- [Exercise brief]
The listing is to be duplicated in full, exactly as written.

- [Given information]
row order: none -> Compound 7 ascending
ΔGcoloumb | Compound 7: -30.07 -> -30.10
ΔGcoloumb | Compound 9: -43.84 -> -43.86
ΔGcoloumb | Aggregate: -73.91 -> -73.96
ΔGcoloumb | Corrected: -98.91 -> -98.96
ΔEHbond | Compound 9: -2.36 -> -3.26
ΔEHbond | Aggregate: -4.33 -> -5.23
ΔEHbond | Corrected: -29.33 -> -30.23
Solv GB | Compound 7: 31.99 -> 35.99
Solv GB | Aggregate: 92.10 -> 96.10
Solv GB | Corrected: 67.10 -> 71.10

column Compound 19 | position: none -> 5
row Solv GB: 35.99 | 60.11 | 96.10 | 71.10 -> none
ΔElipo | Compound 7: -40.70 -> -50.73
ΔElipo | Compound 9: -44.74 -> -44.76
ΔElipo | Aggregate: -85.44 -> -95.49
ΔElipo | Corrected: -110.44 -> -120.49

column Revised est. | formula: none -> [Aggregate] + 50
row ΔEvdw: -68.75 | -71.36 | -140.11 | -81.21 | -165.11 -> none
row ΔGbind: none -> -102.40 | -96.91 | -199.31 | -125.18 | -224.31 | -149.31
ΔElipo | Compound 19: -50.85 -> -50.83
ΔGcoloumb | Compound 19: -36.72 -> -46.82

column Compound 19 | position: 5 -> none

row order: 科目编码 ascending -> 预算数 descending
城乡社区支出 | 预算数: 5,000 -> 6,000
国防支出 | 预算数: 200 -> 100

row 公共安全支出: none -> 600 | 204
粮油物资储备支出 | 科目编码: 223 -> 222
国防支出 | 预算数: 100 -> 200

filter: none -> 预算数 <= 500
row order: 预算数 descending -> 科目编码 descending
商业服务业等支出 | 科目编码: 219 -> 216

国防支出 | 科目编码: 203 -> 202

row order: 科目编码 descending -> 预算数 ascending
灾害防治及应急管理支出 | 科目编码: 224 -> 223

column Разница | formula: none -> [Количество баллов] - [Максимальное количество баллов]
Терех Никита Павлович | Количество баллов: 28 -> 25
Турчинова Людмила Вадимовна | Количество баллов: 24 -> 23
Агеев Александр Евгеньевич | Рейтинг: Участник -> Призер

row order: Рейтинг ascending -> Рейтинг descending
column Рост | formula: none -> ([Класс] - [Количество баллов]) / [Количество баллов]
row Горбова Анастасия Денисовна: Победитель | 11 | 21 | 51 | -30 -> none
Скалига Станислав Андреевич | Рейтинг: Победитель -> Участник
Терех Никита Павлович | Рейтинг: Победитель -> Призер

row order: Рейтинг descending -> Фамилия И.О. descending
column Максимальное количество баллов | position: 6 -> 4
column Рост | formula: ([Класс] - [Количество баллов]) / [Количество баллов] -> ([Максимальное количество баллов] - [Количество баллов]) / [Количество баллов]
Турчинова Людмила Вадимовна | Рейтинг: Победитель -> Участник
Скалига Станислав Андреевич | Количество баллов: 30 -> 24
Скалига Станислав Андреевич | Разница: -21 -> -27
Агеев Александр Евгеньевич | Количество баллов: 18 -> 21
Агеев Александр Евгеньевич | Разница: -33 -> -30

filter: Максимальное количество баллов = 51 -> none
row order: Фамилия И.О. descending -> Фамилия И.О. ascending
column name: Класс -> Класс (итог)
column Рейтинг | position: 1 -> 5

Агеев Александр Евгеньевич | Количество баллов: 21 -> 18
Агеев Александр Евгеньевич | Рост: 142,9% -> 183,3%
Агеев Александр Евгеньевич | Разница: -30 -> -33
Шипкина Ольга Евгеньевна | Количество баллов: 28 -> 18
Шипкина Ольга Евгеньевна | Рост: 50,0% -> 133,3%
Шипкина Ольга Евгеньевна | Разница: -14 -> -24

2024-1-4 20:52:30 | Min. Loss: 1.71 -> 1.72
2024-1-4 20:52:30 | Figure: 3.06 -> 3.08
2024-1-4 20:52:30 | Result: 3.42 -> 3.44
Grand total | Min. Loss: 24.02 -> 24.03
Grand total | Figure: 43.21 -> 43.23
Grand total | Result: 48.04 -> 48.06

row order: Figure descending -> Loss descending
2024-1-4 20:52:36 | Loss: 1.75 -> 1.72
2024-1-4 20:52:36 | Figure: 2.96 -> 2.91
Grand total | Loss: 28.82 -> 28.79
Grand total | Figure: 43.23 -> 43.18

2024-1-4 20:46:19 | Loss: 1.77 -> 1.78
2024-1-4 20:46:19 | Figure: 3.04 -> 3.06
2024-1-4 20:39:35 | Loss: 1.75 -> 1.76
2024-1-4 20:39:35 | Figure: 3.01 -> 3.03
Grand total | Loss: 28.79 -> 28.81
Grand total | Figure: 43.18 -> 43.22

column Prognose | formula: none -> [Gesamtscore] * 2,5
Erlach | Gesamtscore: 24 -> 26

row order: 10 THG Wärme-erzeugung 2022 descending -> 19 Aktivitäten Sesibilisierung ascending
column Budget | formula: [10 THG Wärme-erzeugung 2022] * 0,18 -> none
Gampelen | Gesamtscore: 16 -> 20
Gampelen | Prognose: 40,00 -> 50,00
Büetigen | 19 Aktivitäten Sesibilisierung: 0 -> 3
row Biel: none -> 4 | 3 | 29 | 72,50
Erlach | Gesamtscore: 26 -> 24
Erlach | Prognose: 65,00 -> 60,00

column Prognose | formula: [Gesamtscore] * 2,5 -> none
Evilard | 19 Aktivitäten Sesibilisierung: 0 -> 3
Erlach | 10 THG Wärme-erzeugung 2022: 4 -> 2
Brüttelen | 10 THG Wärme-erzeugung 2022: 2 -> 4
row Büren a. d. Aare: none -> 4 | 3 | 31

- [Solved exercise]
row order: none -> Compound 7 ascending
ΔGcoloumb | Compound 7: -30.07 -> -30.10
ΔGcoloumb | Compound 9: -43.84 -> -43.86
ΔGcoloumb | Aggregate: -73.91 -> -73.96
ΔGcoloumb | Corrected: -98.91 -> -98.96
ΔEHbond | Compound 9: -2.36 -> -3.26
ΔEHbond | Aggregate: -4.33 -> -5.23
ΔEHbond | Corrected: -29.33 -> -30.23
Solv GB | Compound 7: 31.99 -> 35.99
Solv GB | Aggregate: 92.10 -> 96.10
Solv GB | Corrected: 67.10 -> 71.10

column Compound 19 | position: none -> 5
row Solv GB: 35.99 | 60.11 | 96.10 | 71.10 -> none
ΔElipo | Compound 7: -40.70 -> -50.73
ΔElipo | Compound 9: -44.74 -> -44.76
ΔElipo | Aggregate: -85.44 -> -95.49
ΔElipo | Corrected: -110.44 -> -120.49

column Revised est. | formula: none -> [Aggregate] + 50
row ΔEvdw: -68.75 | -71.36 | -140.11 | -81.21 | -165.11 -> none
row ΔGbind: none -> -102.40 | -96.91 | -199.31 | -125.18 | -224.31 | -149.31
ΔElipo | Compound 19: -50.85 -> -50.83
ΔGcoloumb | Compound 19: -36.72 -> -46.82

column Compound 19 | position: 5 -> none

row order: 科目编码 ascending -> 预算数 descending
城乡社区支出 | 预算数: 5,000 -> 6,000
国防支出 | 预算数: 200 -> 100

row 公共安全支出: none -> 600 | 204
粮油物资储备支出 | 科目编码: 223 -> 222
国防支出 | 预算数: 100 -> 200

filter: none -> 预算数 <= 500
row order: 预算数 descending -> 科目编码 descending
商业服务业等支出 | 科目编码: 219 -> 216

国防支出 | 科目编码: 203 -> 202

row order: 科目编码 descending -> 预算数 ascending
灾害防治及应急管理支出 | 科目编码: 224 -> 223

column Разница | formula: none -> [Количество баллов] - [Максимальное количество баллов]
Терех Никита Павлович | Количество баллов: 28 -> 25
Турчинова Людмила Вадимовна | Количество баллов: 24 -> 23
Агеев Александр Евгеньевич | Рейтинг: Участник -> Призер

row order: Рейтинг ascending -> Рейтинг descending
column Рост | formula: none -> ([Класс] - [Количество баллов]) / [Количество баллов]
row Горбова Анастасия Денисовна: Победитель | 11 | 21 | 51 | -30 -> none
Скалига Станислав Андреевич | Рейтинг: Победитель -> Участник
Терех Никита Павлович | Рейтинг: Победитель -> Призер

row order: Рейтинг descending -> Фамилия И.О. descending
column Максимальное количество баллов | position: 6 -> 4
column Рост | formula: ([Класс] - [Количество баллов]) / [Количество баллов] -> ([Максимальное количество баллов] - [Количество баллов]) / [Количество баллов]
Турчинова Людмила Вадимовна | Рейтинг: Победитель -> Участник
Скалига Станислав Андреевич | Количество баллов: 30 -> 24
Скалига Станислав Андреевич | Разница: -21 -> -27
Агеев Александр Евгеньевич | Количество баллов: 18 -> 21
Агеев Александр Евгеньевич | Разница: -33 -> -30

filter: Максимальное количество баллов = 51 -> none
row order: Фамилия И.О. descending -> Фамилия И.О. ascending
column name: Класс -> Класс (итог)
column Рейтинг | position: 1 -> 5

Агеев Александр Евгеньевич | Количество баллов: 21 -> 18
Агеев Александр Евгеньевич | Рост: 142,9% -> 183,3%
Агеев Александр Евгеньевич | Разница: -30 -> -33
Шипкина Ольга Евгеньевна | Количество баллов: 28 -> 18
Шипкина Ольга Евгеньевна | Рост: 50,0% -> 133,3%
Шипкина Ольга Евгеньевна | Разница: -14 -> -24

2024-1-4 20:52:30 | Min. Loss: 1.71 -> 1.72
2024-1-4 20:52:30 | Figure: 3.06 -> 3.08
2024-1-4 20:52:30 | Result: 3.42 -> 3.44
Grand total | Min. Loss: 24.02 -> 24.03
Grand total | Figure: 43.21 -> 43.23
Grand total | Result: 48.04 -> 48.06

row order: Figure descending -> Loss descending
2024-1-4 20:52:36 | Loss: 1.75 -> 1.72
2024-1-4 20:52:36 | Figure: 2.96 -> 2.91
Grand total | Loss: 28.82 -> 28.79
Grand total | Figure: 43.23 -> 43.18

2024-1-4 20:46:19 | Loss: 1.77 -> 1.78
2024-1-4 20:46:19 | Figure: 3.04 -> 3.06
2024-1-4 20:39:35 | Loss: 1.75 -> 1.76
2024-1-4 20:39:35 | Figure: 3.01 -> 3.03
Grand total | Loss: 28.79 -> 28.81
Grand total | Figure: 43.18 -> 43.22

column Prognose | formula: none -> [Gesamtscore] * 2,5
Erlach | Gesamtscore: 24 -> 26

row order: 10 THG Wärme-erzeugung 2022 descending -> 19 Aktivitäten Sesibilisierung ascending
column Budget | formula: [10 THG Wärme-erzeugung 2022] * 0,18 -> none
Gampelen | Gesamtscore: 16 -> 20
Gampelen | Prognose: 40,00 -> 50,00
Büetigen | 19 Aktivitäten Sesibilisierung: 0 -> 3
row Biel: none -> 4 | 3 | 29 | 72,50
Erlach | Gesamtscore: 26 -> 24
Erlach | Prognose: 65,00 -> 60,00

column Prognose | formula: [Gesamtscore] * 2,5 -> none
Evilard | 19 Aktivitäten Sesibilisierung: 0 -> 3
Erlach | 10 THG Wärme-erzeugung 2022: 4 -> 2
Brüttelen | 10 THG Wärme-erzeugung 2022: 2 -> 4
row Büren a. d. Aare: none -> 4 | 3 | 31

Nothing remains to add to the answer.